Getting Paid via Payoneer
Use for Amazon and CreateSpace
Payoneer has become the saviour of South African authors! It’s an online American bank account, which means you can receive payment in the same way those with an actual American bank account do! (You can also receive payment in British pounds and in euros.) You’ll need to wait for your bank card to arrive in the mail before you can use the account, which takes a few weeks. (The card is so that you can draw money at an ATM if you wish, and the card number serves as a security measure each time you withdraw money). Once your Amazon and/or CreateSpace royalties have been paid into your Payoneer account, you can then withdraw them to whatever South African bank account you’ve linked to Payoneer. Payment usually gets to my local account in less than a week. Easy peasy!

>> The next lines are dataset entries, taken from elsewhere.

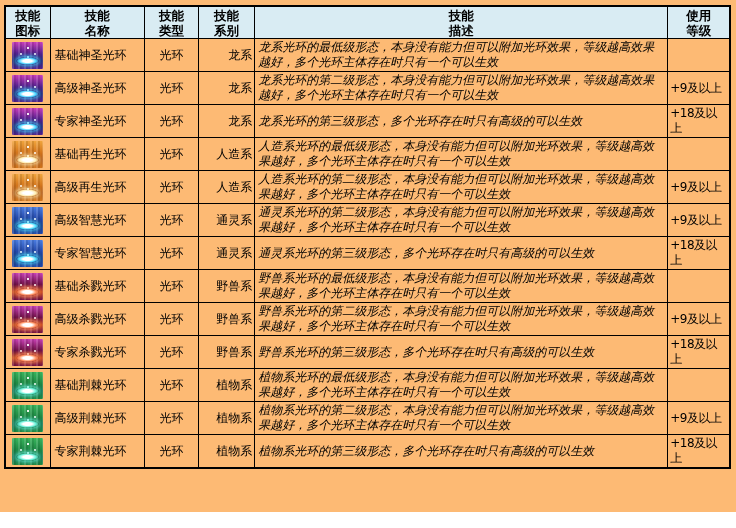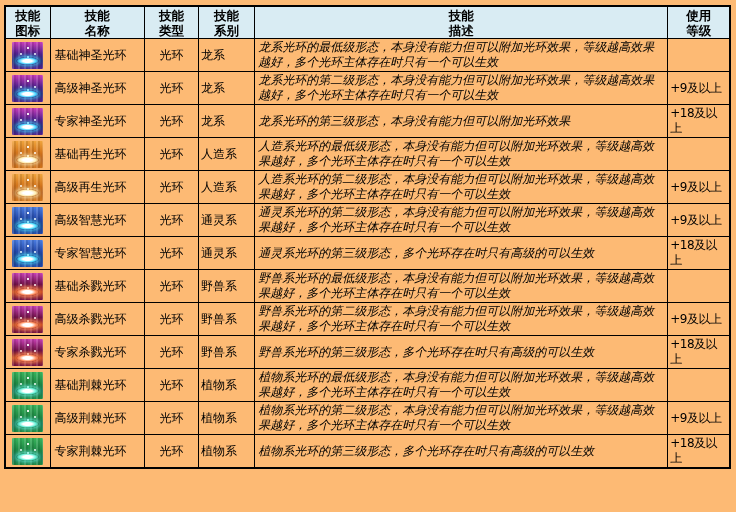--- a/index.html
+++ b/index.html
@@ -49,7 +49,7 @@
   td.cell-icon   { text-align: center; padding: 1px 0; }
   td.cell-name   { text-align: left; padding-left: 4px; }
   td.cell-type   { text-align: center; }
-  td.cell-series { text-align: left; border-radius: 16px; }
+  td.cell-series { text-align: right; border-radius: 16px; }
   td.cell-desc   { text-align: left; padding: 1px 3px; line-height: 15px; font-style: italic; }
   td.cell-level  { text-align: left; padding-left: 2px; letter-spacing: -0.5px; }
 

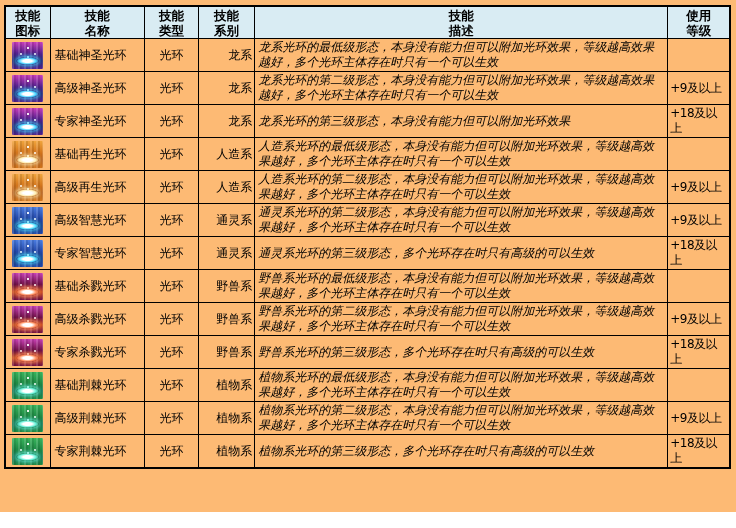--- a/index.html
+++ b/index.html
@@ -165,7 +165,7 @@
     <td class="cell-name">专家神圣光环</td>
     <td class="cell-type">光环</td>
     <td class="cell-series">龙系</td>
-    <td class="cell-desc">龙系光环的第三级形态，本身没有能力但可以附加光环效果</td>
+    <td class="cell-desc">龙系光环的第三级形态，多个光环存在时只有高级的可以生效</td>
     <td class="cell-level">+18及以上</td>
   </tr>
         <tr>

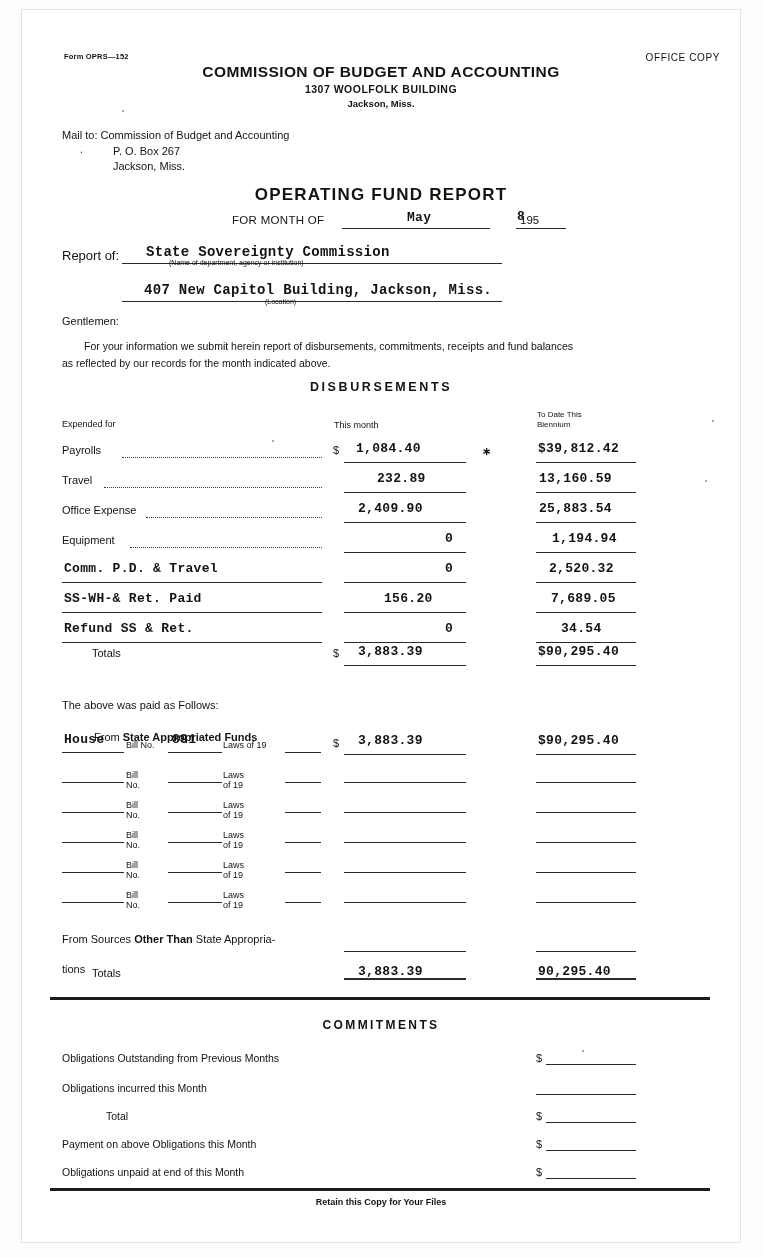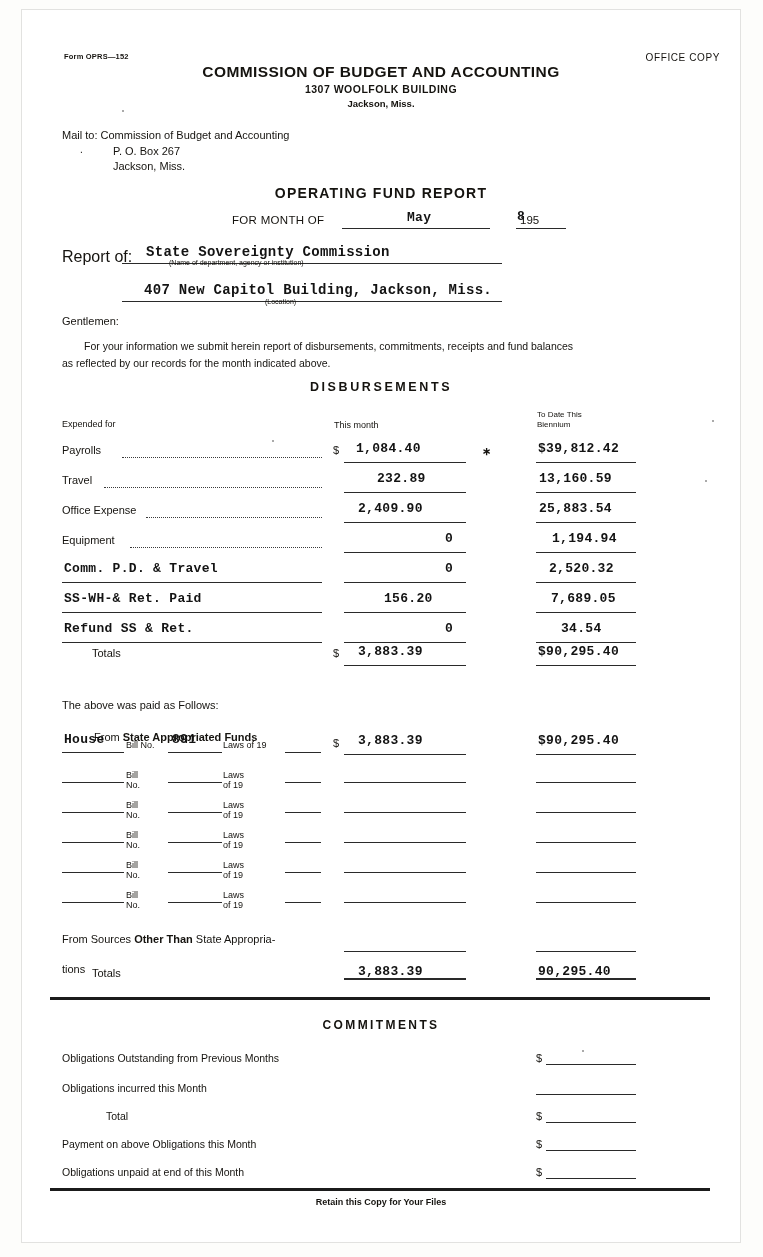--- a/index.html
+++ b/index.html
@@ -73,7 +73,7 @@
   .mailto3 { left: 91px; top: 150px; font-size: 11px; }
   .tickmark { left: 58px; top: 134px; font-size: 10px; }
 
-  .ofr { left: 0; right: 0; top: 175px; font-size: 14px; font-weight: bold; letter-spacing: 1.2px; }
+  .ofr { left: 0; right: 0; top: 175px; font-size: 17px; font-weight: bold; letter-spacing: 1.2px; }
   .formonth { left: 210px; top: 204px; font-size: 11.5px; letter-spacing: 0.3px; }
   .yr195 { left: 498px; top: 204px; font-size: 11.5px; }
 

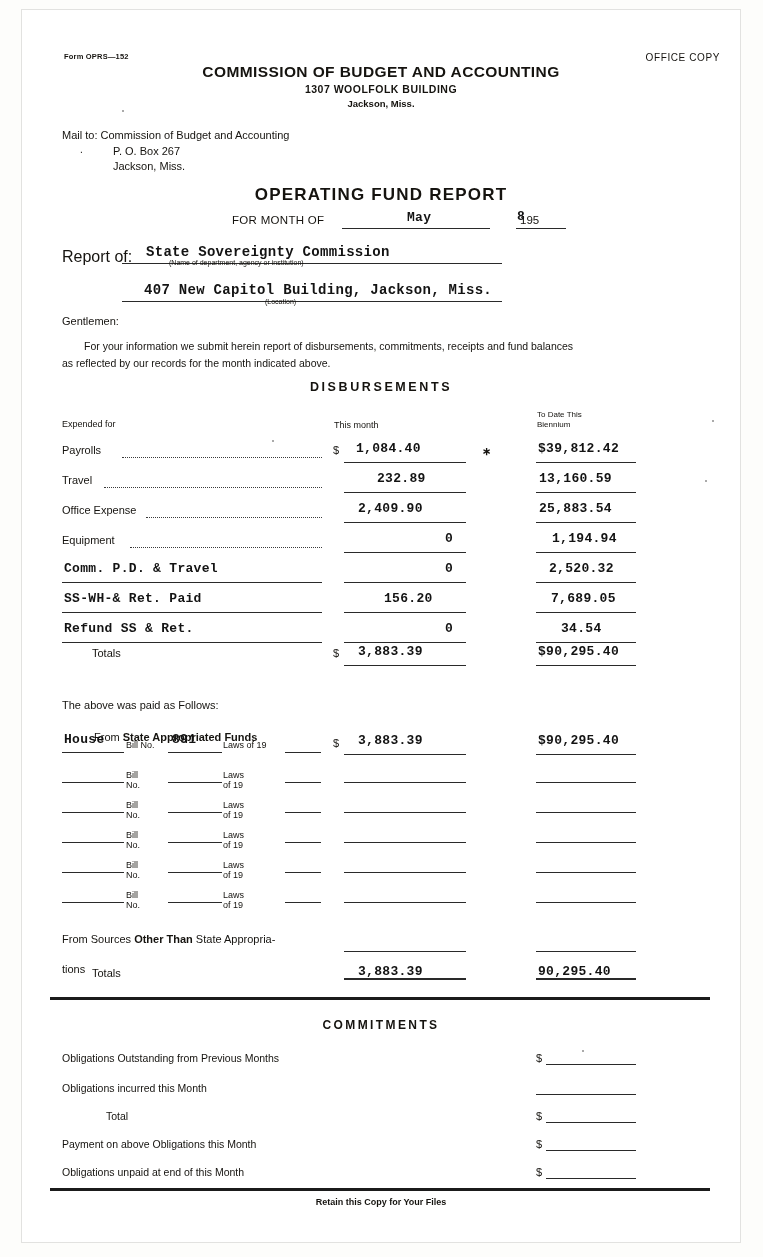--- a/index.html
+++ b/index.html
@@ -77,7 +77,7 @@
   .formonth { left: 210px; top: 204px; font-size: 11.5px; letter-spacing: 0.3px; }
   .yr195 { left: 498px; top: 204px; font-size: 11.5px; }
 
-  .reportof { left: 40px; top: 238px; font-size: 16px; }
+  .reportof { left: 40px; top: 238px; font-size: 13px; }
   .cap1 { left: 147px; top: 249px; font-size: 7px; }
   .cap2 { left: 243px; top: 288px; font-size: 7px; }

ANNUAL FEE: There is an annual fee of $29 (which may or may not have increased by the time you read this blog post). ADDITIONAL FEES: After months of using Payoneer, the only recurring fee I can see is 1% being deducted each time money is transferred from Amazon into the Payoneer account. There is no fee when I withdraw the money from Payoneer to my South African bank account (although it’s possible there is a fee worked into the exchange rate. I don’t know.)
*Note: This Payoneer link is an affiliate link. If you use that link to sign up for a Payoneer account, you and I will both be credited with $25 from Payoneer after you receive your first $1000 into your Payoneer account 🙂
Getting Paid via Direct EFT
Use for iBooks, Kobo, Draft2Digital
Hallelujah! This is the best and easiest way to be paid, and, fortunately, there are some retailers that now pay into South African bank accounts. iBooks, Kobo and Draft2Digital are amongst these enlightened retailers (and MegaDigital, of course, which is a South African print-on-demand company).